[[ DATA FOR THIS EXERCISE open ]]

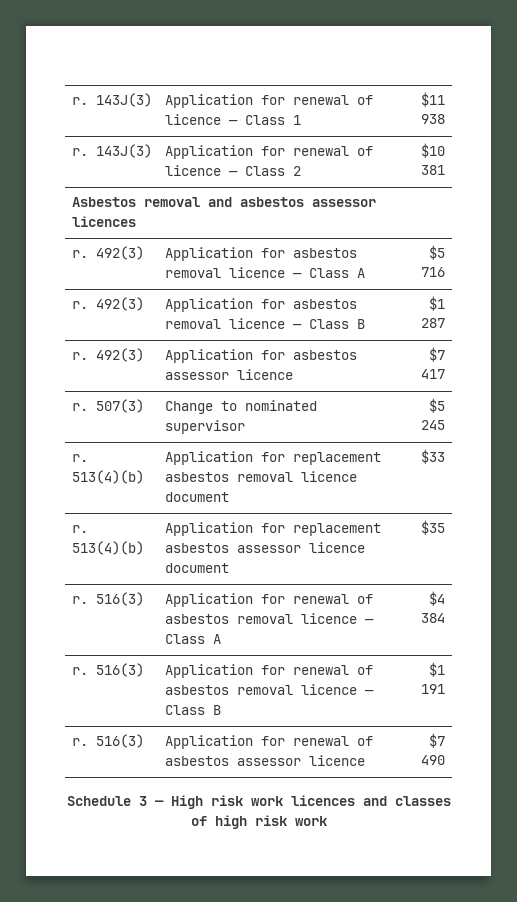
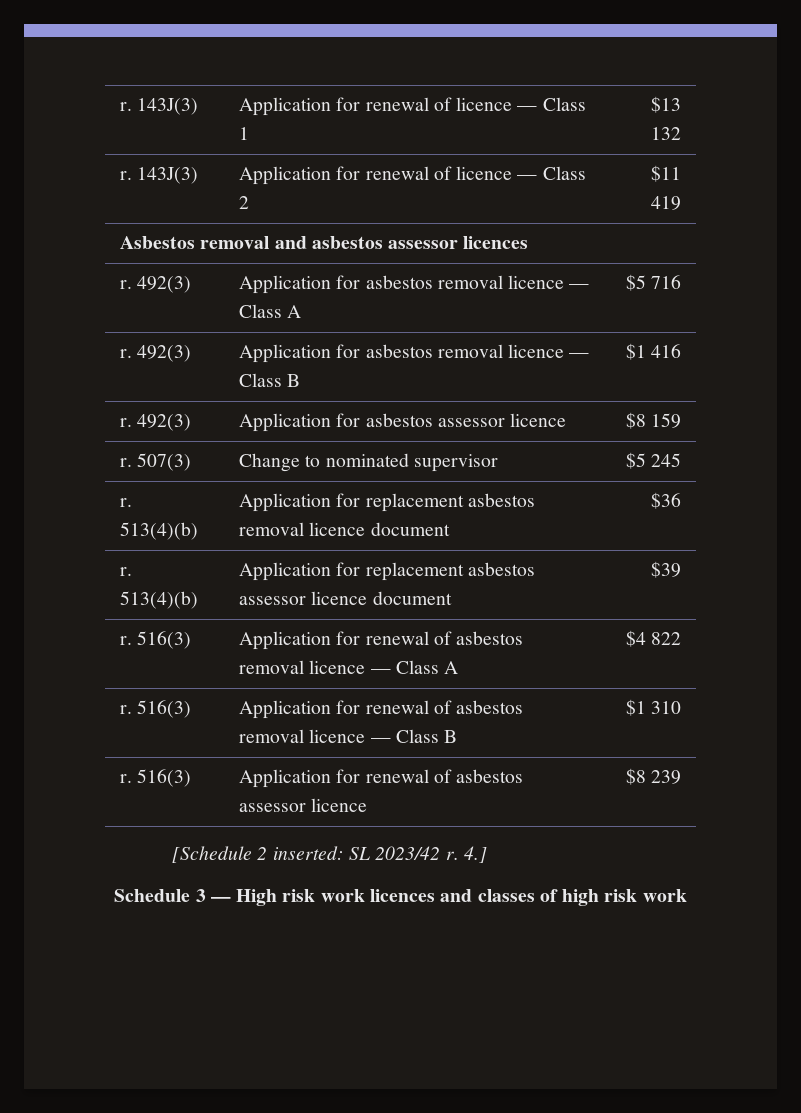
- r. 143J(3) | Application for renewal of licence — Class 1 | $11 938
+ r. 143J(3) | Application for renewal of licence — Class 1 | $13 132
- r. 143J(3) | Application for renewal of licence — Class 2 | $10 381
+ r. 143J(3) | Application for renewal of licence — Class 2 | $11 419
- r. 492(3) | Application for asbestos removal licence — Class B | $1 287
+ r. 492(3) | Application for asbestos removal licence — Class B | $1 416
- r. 492(3) | Application for asbestos assessor licence | $7 417
+ r. 492(3) | Application for asbestos assessor licence | $8 159
- r. 513(4)(b) | Application for replacement asbestos removal licence document | $33
+ r. 513(4)(b) | Application for replacement asbestos removal licence document | $36
- r. 513(4)(b) | Application for replacement asbestos assessor licence document | $35
+ r. 513(4)(b) | Application for replacement asbestos assessor licence document | $39
- r. 516(3) | Application for renewal of asbestos removal licence — Class A | $4 384
+ r. 516(3) | Application for renewal of asbestos removal licence — Class A | $4 822
- r. 516(3) | Application for renewal of asbestos removal licence — Class B | $1 191
+ r. 516(3) | Application for renewal of asbestos removal licence — Class B | $1 310
- r. 516(3) | Application for renewal of asbestos assessor licence | $7 490
+ r. 516(3) | Application for renewal of asbestos assessor licence | $8 239
+ [Schedule 2 inserted: SL 2023/42 r. 4.]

[[ DATA FOR THIS EXERCISE closed ]]

ASSIGNMENT =>
Only the lines above from the line with "- r. 492(3) | Application for asbestos assessor" to the line with "- r. 513(4)(b) | Application for replacement asbestos removal", those two lines included, should be reproduced exactly.

ANSWER TO THIS PROBLEM =>
- r. 492(3) | Application for asbestos assessor licence | $7 417
+ r. 492(3) | Application for asbestos assessor licence | $8 159
- r. 513(4)(b) | Application for replacement asbestos removal licence document | $33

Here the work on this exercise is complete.